■ What to produce: Transcribe each entry. Change nothing.

── Given entries ──

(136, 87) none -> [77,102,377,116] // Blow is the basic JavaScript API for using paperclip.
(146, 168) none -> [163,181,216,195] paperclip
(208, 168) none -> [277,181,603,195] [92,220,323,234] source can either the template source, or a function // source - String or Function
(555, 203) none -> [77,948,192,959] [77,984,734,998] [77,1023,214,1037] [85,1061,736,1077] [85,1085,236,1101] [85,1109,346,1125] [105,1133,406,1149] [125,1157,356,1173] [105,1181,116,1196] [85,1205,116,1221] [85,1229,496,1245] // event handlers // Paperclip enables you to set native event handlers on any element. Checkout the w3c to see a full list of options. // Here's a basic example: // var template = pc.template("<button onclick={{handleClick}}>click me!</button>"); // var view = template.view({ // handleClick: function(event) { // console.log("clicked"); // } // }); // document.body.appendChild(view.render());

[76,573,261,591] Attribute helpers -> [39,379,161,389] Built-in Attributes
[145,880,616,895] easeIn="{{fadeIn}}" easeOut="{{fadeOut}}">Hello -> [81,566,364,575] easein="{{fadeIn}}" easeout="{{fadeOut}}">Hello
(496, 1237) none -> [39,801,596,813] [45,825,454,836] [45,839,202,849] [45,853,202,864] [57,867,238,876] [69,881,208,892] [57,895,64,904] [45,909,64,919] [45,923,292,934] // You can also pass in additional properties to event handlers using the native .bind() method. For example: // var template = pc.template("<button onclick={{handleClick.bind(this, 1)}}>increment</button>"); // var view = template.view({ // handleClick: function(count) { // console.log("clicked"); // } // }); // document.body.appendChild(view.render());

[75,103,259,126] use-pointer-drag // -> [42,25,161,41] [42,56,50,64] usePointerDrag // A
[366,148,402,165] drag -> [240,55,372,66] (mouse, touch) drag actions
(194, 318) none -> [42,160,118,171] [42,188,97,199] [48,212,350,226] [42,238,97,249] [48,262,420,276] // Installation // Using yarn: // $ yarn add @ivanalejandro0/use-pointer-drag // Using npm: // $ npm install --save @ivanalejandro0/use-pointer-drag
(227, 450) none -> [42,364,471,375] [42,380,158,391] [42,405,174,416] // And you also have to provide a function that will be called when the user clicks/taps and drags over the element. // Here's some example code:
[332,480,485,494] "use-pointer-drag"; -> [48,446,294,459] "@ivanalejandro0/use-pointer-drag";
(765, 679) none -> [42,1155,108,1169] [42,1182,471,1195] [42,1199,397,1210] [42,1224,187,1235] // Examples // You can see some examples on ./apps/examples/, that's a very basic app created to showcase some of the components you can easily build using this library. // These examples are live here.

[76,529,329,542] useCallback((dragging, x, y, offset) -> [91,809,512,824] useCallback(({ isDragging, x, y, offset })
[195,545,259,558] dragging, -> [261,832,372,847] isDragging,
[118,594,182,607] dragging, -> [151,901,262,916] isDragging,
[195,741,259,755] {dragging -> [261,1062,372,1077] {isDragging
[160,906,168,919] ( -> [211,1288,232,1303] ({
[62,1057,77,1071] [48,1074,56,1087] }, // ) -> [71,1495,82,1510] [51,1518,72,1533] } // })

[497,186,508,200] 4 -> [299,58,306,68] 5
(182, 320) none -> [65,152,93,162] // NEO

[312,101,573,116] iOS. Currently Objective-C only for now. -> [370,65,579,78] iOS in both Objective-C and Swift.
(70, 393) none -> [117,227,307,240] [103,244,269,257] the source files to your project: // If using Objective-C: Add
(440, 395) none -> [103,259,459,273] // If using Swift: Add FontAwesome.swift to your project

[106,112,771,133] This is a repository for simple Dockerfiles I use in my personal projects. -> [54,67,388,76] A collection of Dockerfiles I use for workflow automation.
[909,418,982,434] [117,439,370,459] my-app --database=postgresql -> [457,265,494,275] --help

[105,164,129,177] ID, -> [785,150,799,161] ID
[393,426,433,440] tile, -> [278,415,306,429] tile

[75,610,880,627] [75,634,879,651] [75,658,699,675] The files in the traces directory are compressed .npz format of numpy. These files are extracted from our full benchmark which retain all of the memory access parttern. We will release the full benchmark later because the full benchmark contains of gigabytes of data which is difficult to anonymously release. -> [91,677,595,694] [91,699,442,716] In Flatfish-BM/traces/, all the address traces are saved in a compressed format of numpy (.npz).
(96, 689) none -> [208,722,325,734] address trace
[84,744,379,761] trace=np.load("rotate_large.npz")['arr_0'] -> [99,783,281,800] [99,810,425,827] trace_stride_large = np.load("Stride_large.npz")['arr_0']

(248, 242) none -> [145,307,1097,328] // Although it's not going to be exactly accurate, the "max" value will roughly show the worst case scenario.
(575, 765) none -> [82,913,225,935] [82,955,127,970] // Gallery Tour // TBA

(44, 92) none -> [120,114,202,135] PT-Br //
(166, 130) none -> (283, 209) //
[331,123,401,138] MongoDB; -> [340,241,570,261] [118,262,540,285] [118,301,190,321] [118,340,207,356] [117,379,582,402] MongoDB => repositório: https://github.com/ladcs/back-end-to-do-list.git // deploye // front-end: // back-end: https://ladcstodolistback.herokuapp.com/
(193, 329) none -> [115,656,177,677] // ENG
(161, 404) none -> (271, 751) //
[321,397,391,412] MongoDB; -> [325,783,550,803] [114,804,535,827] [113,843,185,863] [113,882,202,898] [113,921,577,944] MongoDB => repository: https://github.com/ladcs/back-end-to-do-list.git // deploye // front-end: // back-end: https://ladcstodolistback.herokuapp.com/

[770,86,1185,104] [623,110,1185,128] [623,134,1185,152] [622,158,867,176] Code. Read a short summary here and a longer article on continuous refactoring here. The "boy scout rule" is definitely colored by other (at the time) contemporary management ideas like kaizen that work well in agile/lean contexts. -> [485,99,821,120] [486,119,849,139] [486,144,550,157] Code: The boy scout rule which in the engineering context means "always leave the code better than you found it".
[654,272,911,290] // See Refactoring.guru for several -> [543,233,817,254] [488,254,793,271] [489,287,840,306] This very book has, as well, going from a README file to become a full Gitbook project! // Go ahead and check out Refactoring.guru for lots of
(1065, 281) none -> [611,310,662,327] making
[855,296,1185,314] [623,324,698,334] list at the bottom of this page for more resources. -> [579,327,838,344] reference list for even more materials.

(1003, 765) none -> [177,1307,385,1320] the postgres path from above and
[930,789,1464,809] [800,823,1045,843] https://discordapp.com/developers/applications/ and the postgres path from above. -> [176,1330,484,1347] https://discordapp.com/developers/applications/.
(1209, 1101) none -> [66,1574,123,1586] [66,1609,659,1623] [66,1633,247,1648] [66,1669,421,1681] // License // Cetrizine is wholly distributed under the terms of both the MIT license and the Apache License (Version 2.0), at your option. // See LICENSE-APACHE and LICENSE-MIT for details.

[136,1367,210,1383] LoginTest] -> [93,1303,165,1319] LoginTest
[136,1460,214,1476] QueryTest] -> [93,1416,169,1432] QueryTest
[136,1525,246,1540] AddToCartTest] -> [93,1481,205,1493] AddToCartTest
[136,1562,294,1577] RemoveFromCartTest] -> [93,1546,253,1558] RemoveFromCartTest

───

■ Result of the task:
(136, 87) none -> [77,102,377,116] // Blow is the basic JavaScript API for using paperclip.
(146, 168) none -> [163,181,216,195] paperclip
(208, 168) none -> [277,181,603,195] [92,220,323,234] source can either the template source, or a function // source - String or Function
(555, 203) none -> [77,948,192,959] [77,984,734,998] [77,1023,214,1037] [85,1061,736,1077] [85,1085,236,1101] [85,1109,346,1125] [105,1133,406,1149] [125,1157,356,1173] [105,1181,116,1196] [85,1205,116,1221] [85,1229,496,1245] // event handlers // Paperclip enables you to set native event handlers on any element. Checkout the w3c to see a full list of options. // Here's a basic example: // var template = pc.template("<button onclick={{handleClick}}>click me!</button>"); // var view = template.view({ // handleClick: function(event) { // console.log("clicked"); // } // }); // document.body.appendChild(view.render());

[76,573,261,591] Attribute helpers -> [39,379,161,389] Built-in Attributes
[145,880,616,895] easeIn="{{fadeIn}}" easeOut="{{fadeOut}}">Hello -> [81,566,364,575] easein="{{fadeIn}}" easeout="{{fadeOut}}">Hello
(496, 1237) none -> [39,801,596,813] [45,825,454,836] [45,839,202,849] [45,853,202,864] [57,867,238,876] [69,881,208,892] [57,895,64,904] [45,909,64,919] [45,923,292,934] // You can also pass in additional properties to event handlers using the native .bind() method. For example: // var template = pc.template("<button onclick={{handleClick.bind(this, 1)}}>increment</button>"); // var view = template.view({ // handleClick: function(count) { // console.log("clicked"); // } // }); // document.body.appendChild(view.render());

[75,103,259,126] use-pointer-drag // -> [42,25,161,41] [42,56,50,64] usePointerDrag // A
[366,148,402,165] drag -> [240,55,372,66] (mouse, touch) drag actions
(194, 318) none -> [42,160,118,171] [42,188,97,199] [48,212,350,226] [42,238,97,249] [48,262,420,276] // Installation // Using yarn: // $ yarn add @ivanalejandro0/use-pointer-drag // Using npm: // $ npm install --save @ivanalejandro0/use-pointer-drag
(227, 450) none -> [42,364,471,375] [42,380,158,391] [42,405,174,416] // And you also have to provide a function that will be called when the user clicks/taps and drags over the element. // Here's some example code:
[332,480,485,494] "use-pointer-drag"; -> [48,446,294,459] "@ivanalejandro0/use-pointer-drag";
(765, 679) none -> [42,1155,108,1169] [42,1182,471,1195] [42,1199,397,1210] [42,1224,187,1235] // Examples // You can see some examples on ./apps/examples/, that's a very basic app created to showcase some of the components you can easily build using this library. // These examples are live here.

[76,529,329,542] useCallback((dragging, x, y, offset) -> [91,809,512,824] useCallback(({ isDragging, x, y, offset })
[195,545,259,558] dragging, -> [261,832,372,847] isDragging,
[118,594,182,607] dragging, -> [151,901,262,916] isDragging,
[195,741,259,755] {dragging -> [261,1062,372,1077] {isDragging
[160,906,168,919] ( -> [211,1288,232,1303] ({
[62,1057,77,1071] [48,1074,56,1087] }, // ) -> [71,1495,82,1510] [51,1518,72,1533] } // })

[497,186,508,200] 4 -> [299,58,306,68] 5
(182, 320) none -> [65,152,93,162] // NEO

[312,101,573,116] iOS. Currently Objective-C only for now. -> [370,65,579,78] iOS in both Objective-C and Swift.
(70, 393) none -> [117,227,307,240] [103,244,269,257] the source files to your project: // If using Objective-C: Add
(440, 395) none -> [103,259,459,273] // If using Swift: Add FontAwesome.swift to your project

[106,112,771,133] This is a repository for simple Dockerfiles I use in my personal projects. -> [54,67,388,76] A collection of Dockerfiles I use for workflow automation.
[909,418,982,434] [117,439,370,459] my-app --database=postgresql -> [457,265,494,275] --help

[105,164,129,177] ID, -> [785,150,799,161] ID
[393,426,433,440] tile, -> [278,415,306,429] tile

[75,610,880,627] [75,634,879,651] [75,658,699,675] The files in the traces directory are compressed .npz format of numpy. These files are extracted from our full benchmark which retain all of the memory access parttern. We will release the full benchmark later because the full benchmark contains of gigabytes of data which is difficult to anonymously release. -> [91,677,595,694] [91,699,442,716] In Flatfish-BM/traces/, all the address traces are saved in a compressed format of numpy (.npz).
(96, 689) none -> [208,722,325,734] address trace
[84,744,379,761] trace=np.load("rotate_large.npz")['arr_0'] -> [99,783,281,800] [99,810,425,827] trace_stride_large = np.load("Stride_large.npz")['arr_0']

(248, 242) none -> [145,307,1097,328] // Although it's not going to be exactly accurate, the "max" value will roughly show the worst case scenario.
(575, 765) none -> [82,913,225,935] [82,955,127,970] // Gallery Tour // TBA

(44, 92) none -> [120,114,202,135] PT-Br //
(166, 130) none -> (283, 209) //
[331,123,401,138] MongoDB; -> [340,241,570,261] [118,262,540,285] [118,301,190,321] [118,340,207,356] [117,379,582,402] MongoDB => repositório: https://github.com/ladcs/back-end-to-do-list.git // deploye // front-end: // back-end: https://ladcstodolistback.herokuapp.com/
(193, 329) none -> [115,656,177,677] // ENG
(161, 404) none -> (271, 751) //
[321,397,391,412] MongoDB; -> [325,783,550,803] [114,804,535,827] [113,843,185,863] [113,882,202,898] [113,921,577,944] MongoDB => repository: https://github.com/ladcs/back-end-to-do-list.git // deploye // front-end: // back-end: https://ladcstodolistback.herokuapp.com/

[770,86,1185,104] [623,110,1185,128] [623,134,1185,152] [622,158,867,176] Code. Read a short summary here and a longer article on continuous refactoring here. The "boy scout rule" is definitely colored by other (at the time) contemporary management ideas like kaizen that work well in agile/lean contexts. -> [485,99,821,120] [486,119,849,139] [486,144,550,157] Code: The boy scout rule which in the engineering context means "always leave the code better than you found it".
[654,272,911,290] // See Refactoring.guru for several -> [543,233,817,254] [488,254,793,271] [489,287,840,306] This very book has, as well, going from a README file to become a full Gitbook project! // Go ahead and check out Refactoring.guru for lots of
(1065, 281) none -> [611,310,662,327] making
[855,296,1185,314] [623,324,698,334] list at the bottom of this page for more resources. -> [579,327,838,344] reference list for even more materials.

(1003, 765) none -> [177,1307,385,1320] the postgres path from above and
[930,789,1464,809] [800,823,1045,843] https://discordapp.com/developers/applications/ and the postgres path from above. -> [176,1330,484,1347] https://discordapp.com/developers/applications/.
(1209, 1101) none -> [66,1574,123,1586] [66,1609,659,1623] [66,1633,247,1648] [66,1669,421,1681] // License // Cetrizine is wholly distributed under the terms of both the MIT license and the Apache License (Version 2.0), at your option. // See LICENSE-APACHE and LICENSE-MIT for details.

[136,1367,210,1383] LoginTest] -> [93,1303,165,1319] LoginTest
[136,1460,214,1476] QueryTest] -> [93,1416,169,1432] QueryTest
[136,1525,246,1540] AddToCartTest] -> [93,1481,205,1493] AddToCartTest
[136,1562,294,1577] RemoveFromCartTest] -> [93,1546,253,1558] RemoveFromCartTest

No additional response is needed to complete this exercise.